◆ Task directions ◆
Starting at the line holding "font-size: 11px ->" and finishing at the line holding "margin-left: 30px ->", transcribe the material exactly, keeping both ends but no pictures.

◆ Materials provided ◆
---
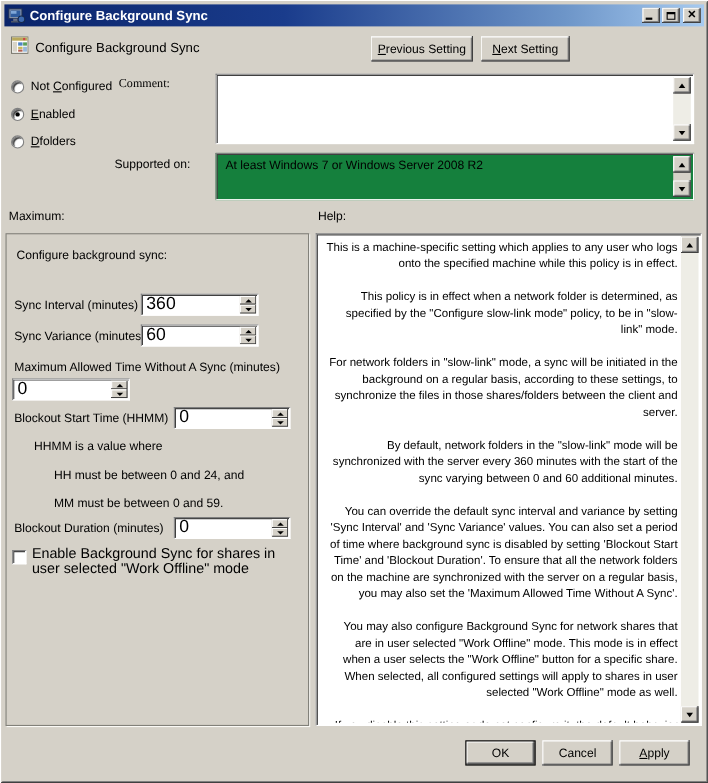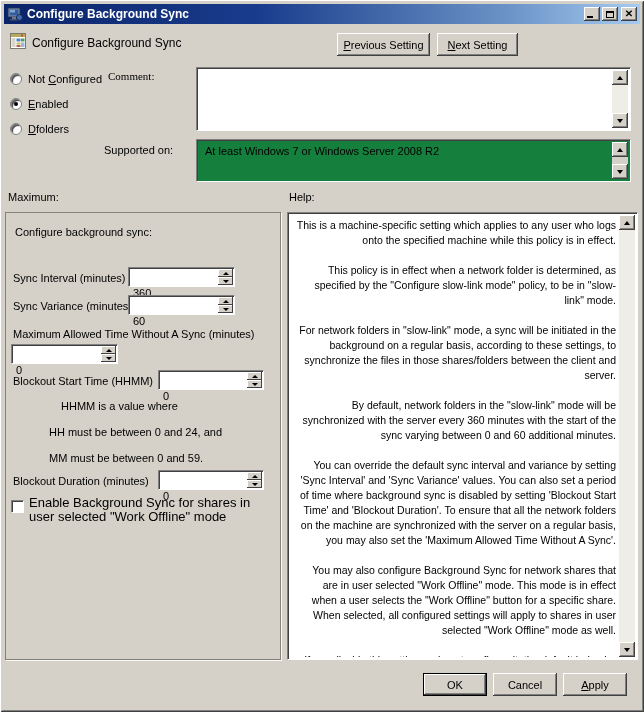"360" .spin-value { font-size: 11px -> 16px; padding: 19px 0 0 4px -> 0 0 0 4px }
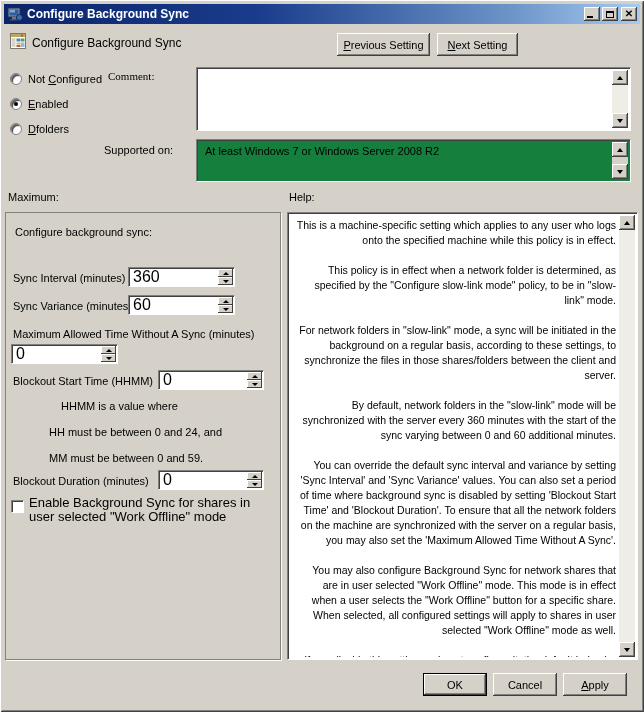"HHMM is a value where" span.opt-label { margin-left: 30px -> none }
---
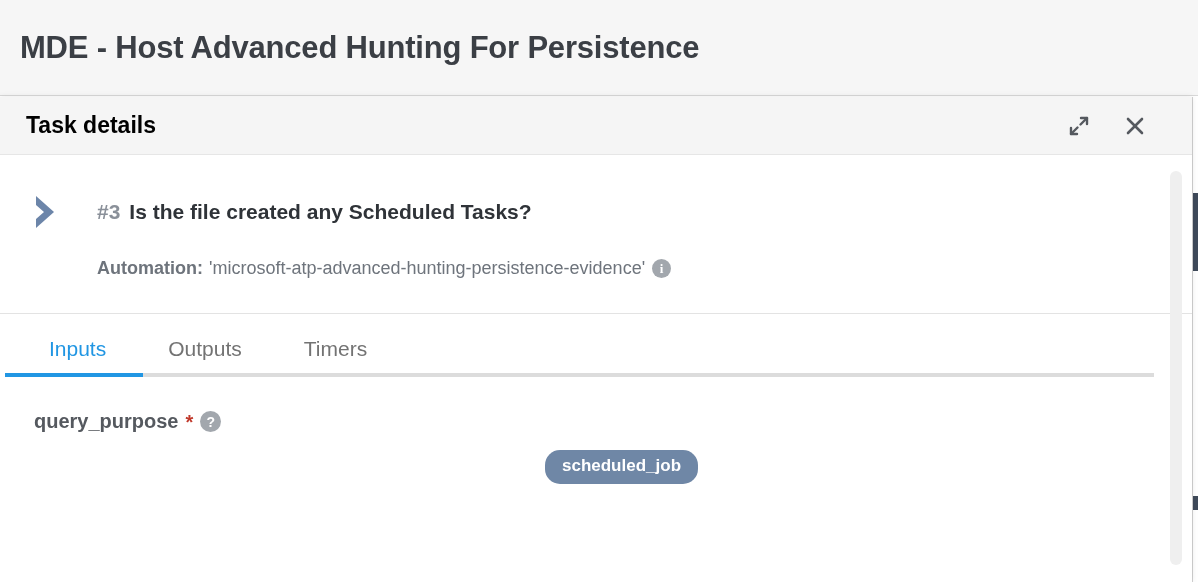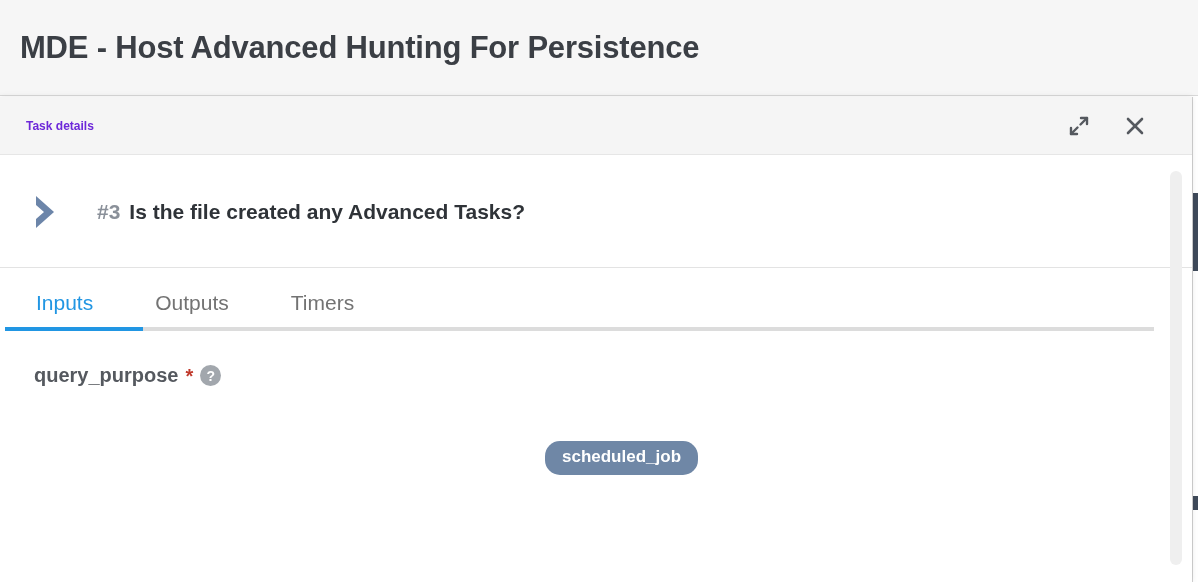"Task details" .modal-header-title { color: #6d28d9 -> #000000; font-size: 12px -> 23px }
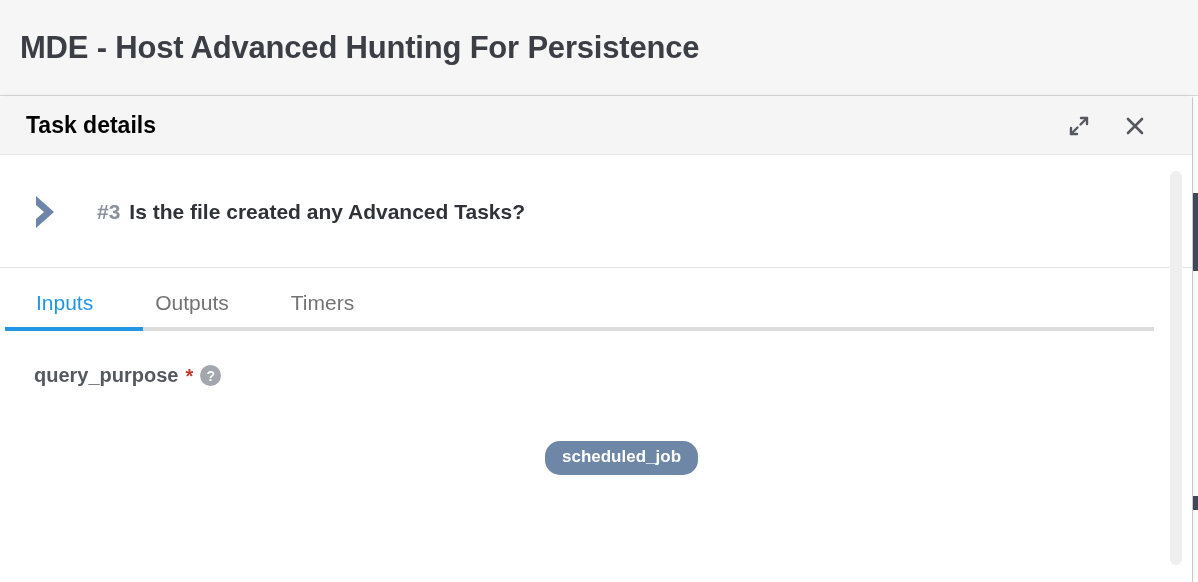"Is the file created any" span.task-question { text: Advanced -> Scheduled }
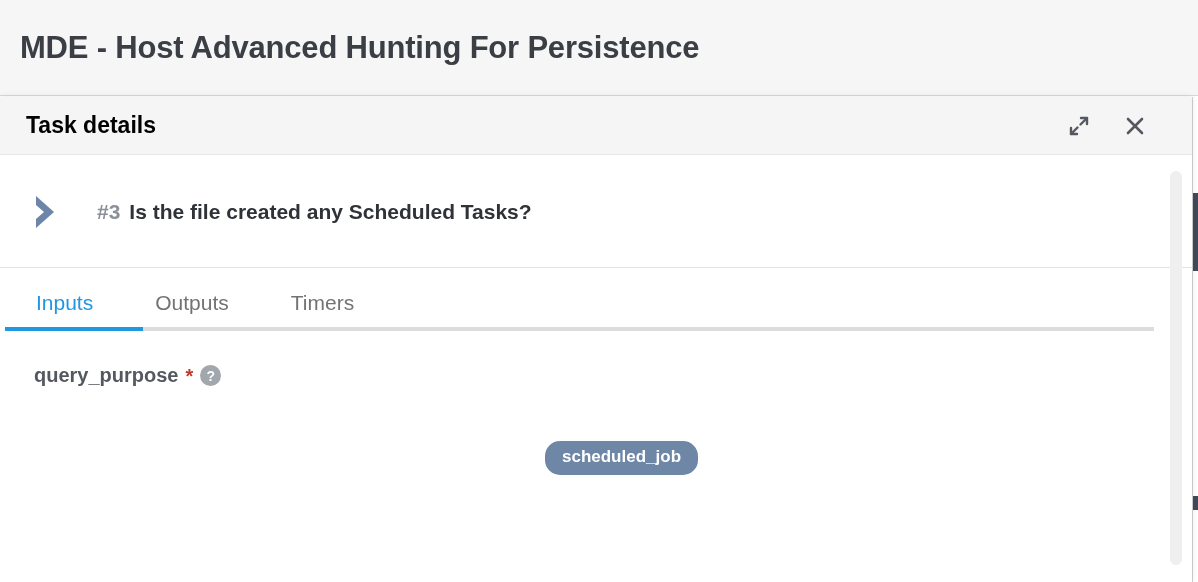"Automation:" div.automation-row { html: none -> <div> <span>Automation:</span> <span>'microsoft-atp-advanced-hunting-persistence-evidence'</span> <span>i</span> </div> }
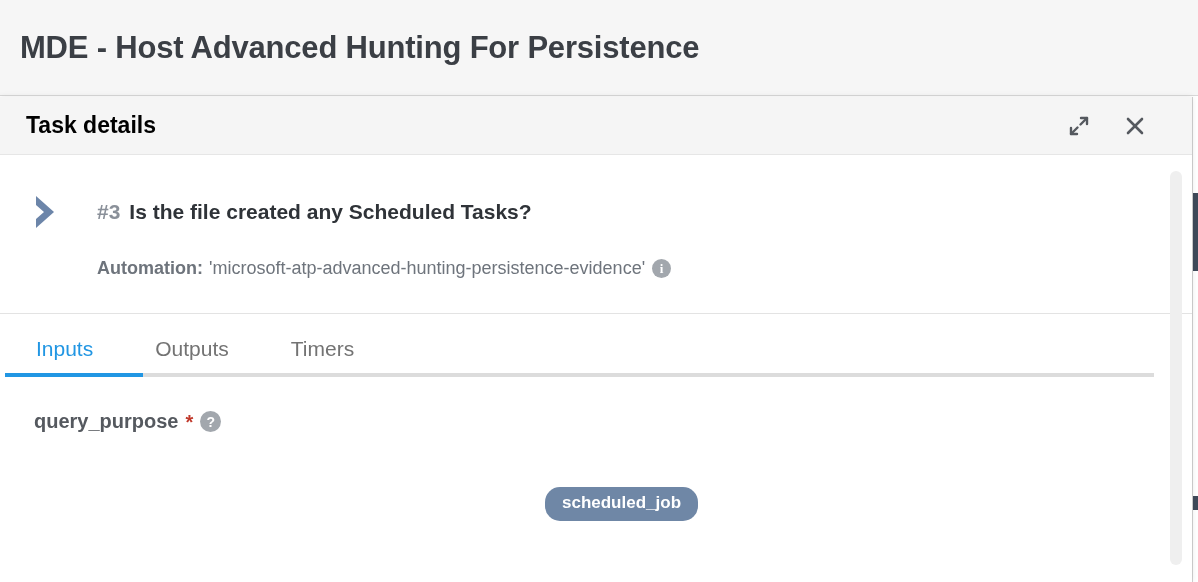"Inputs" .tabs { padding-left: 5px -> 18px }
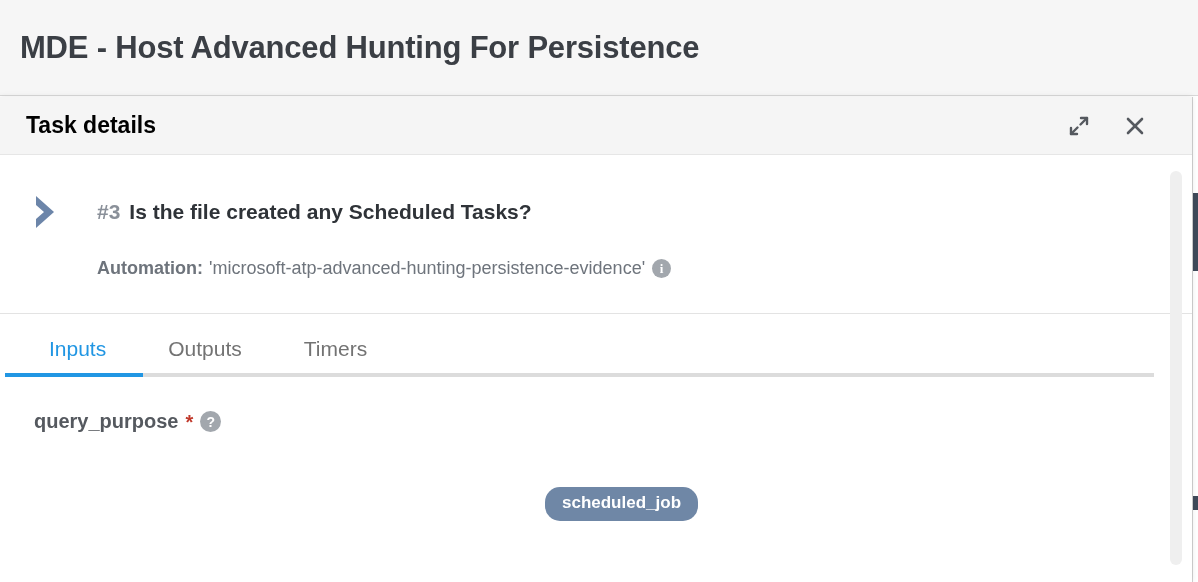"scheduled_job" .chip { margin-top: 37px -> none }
---
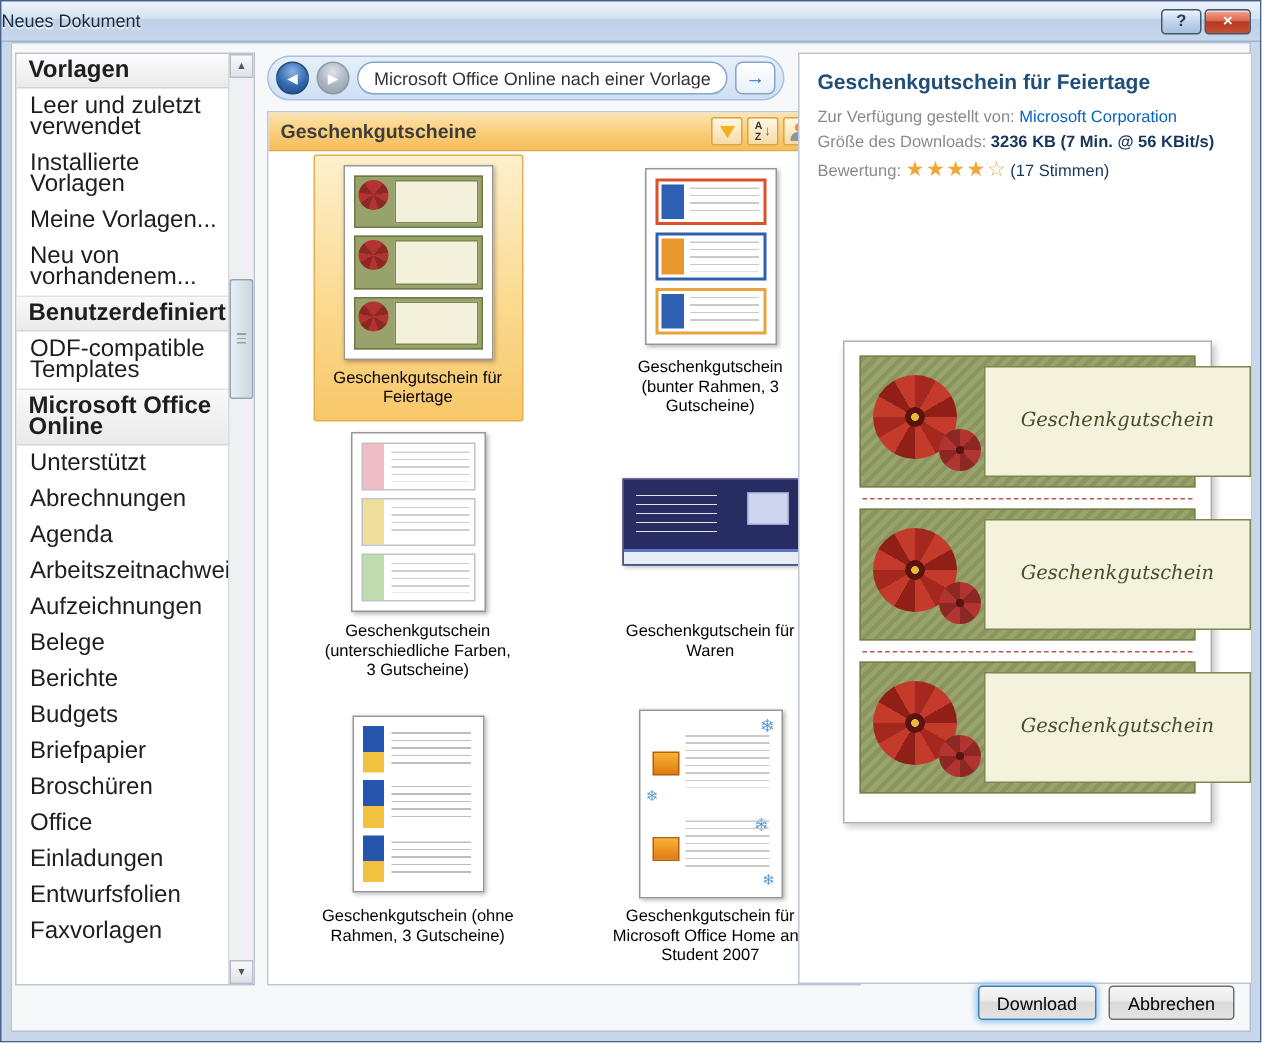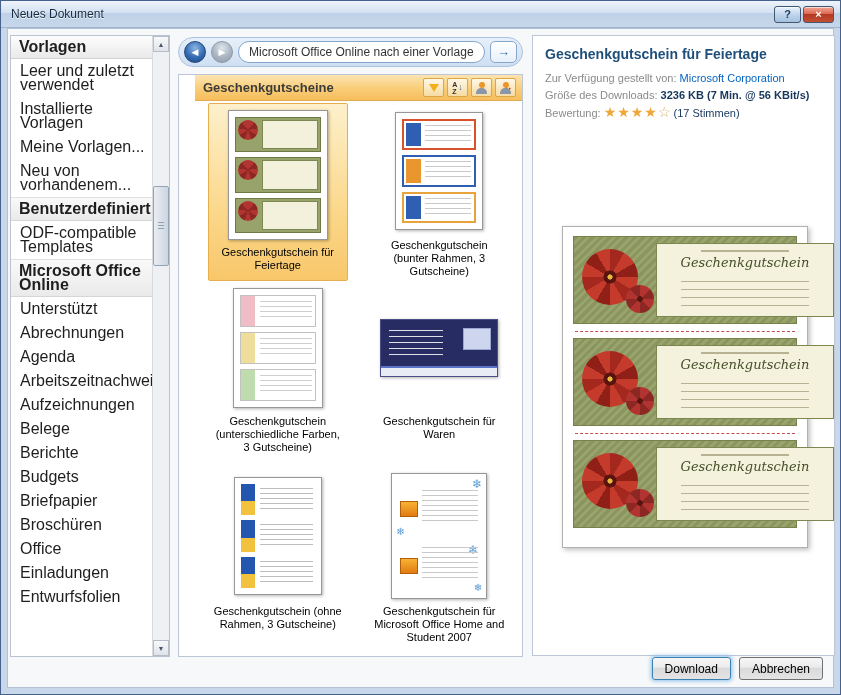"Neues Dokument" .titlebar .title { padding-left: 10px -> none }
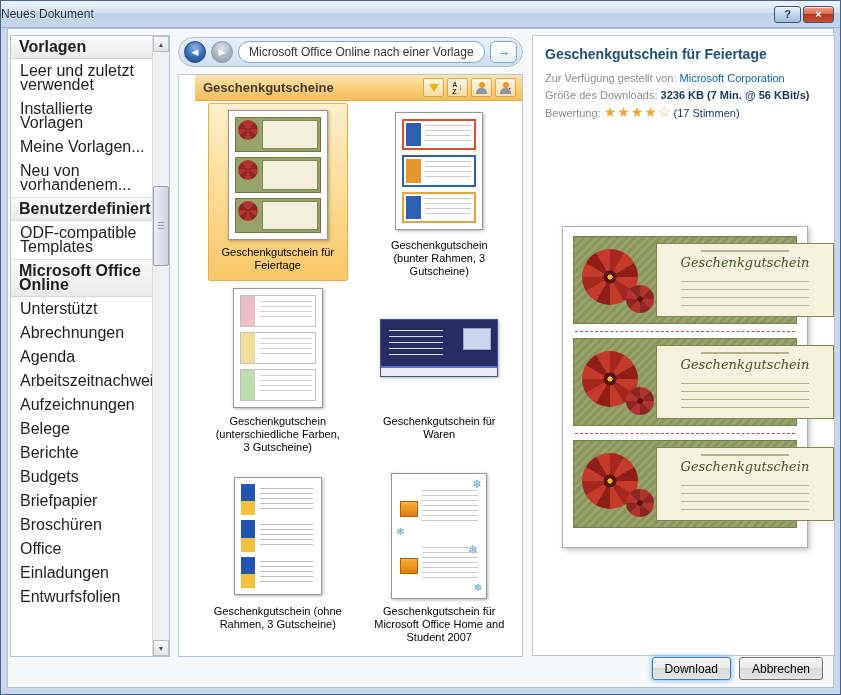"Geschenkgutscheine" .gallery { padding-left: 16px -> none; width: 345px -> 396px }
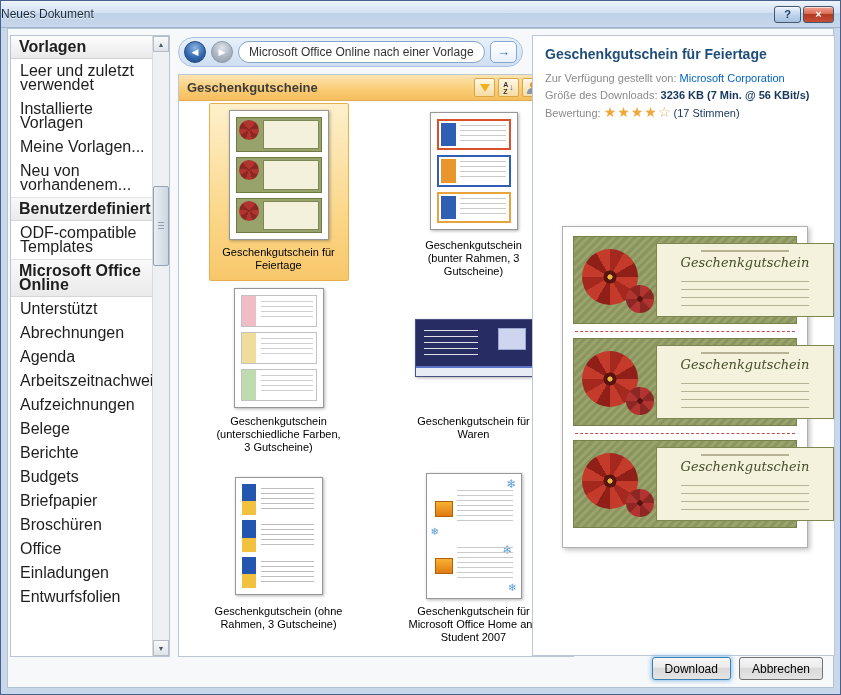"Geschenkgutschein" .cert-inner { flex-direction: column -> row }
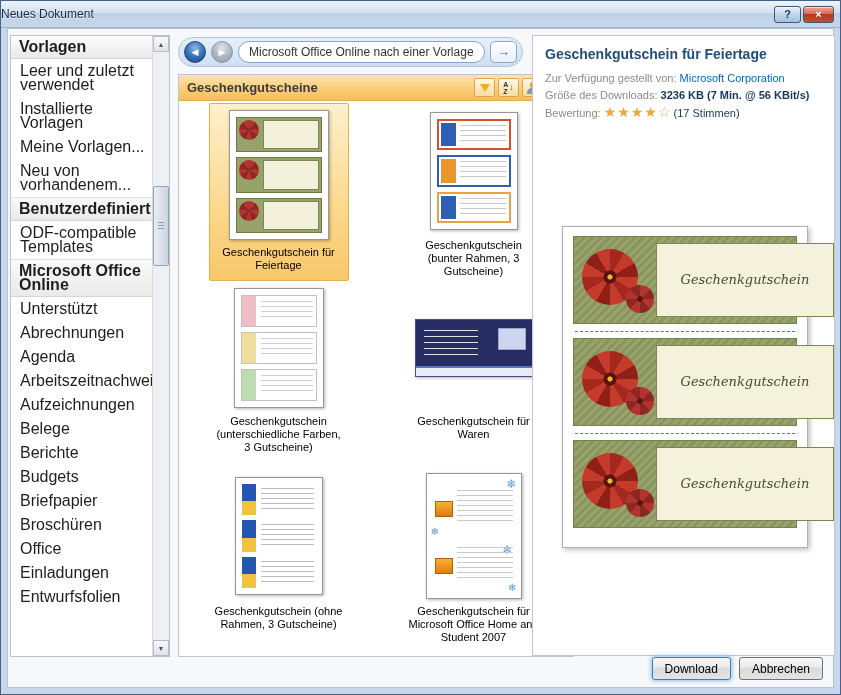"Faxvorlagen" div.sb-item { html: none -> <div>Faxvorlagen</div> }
---
◆ Written solution ◆
"360" .spin-value { font-size: 11px -> 16px; padding: 19px 0 0 4px -> 0 0 0 4px }
"HHMM is a value where" span.opt-label { margin-left: 30px -> none }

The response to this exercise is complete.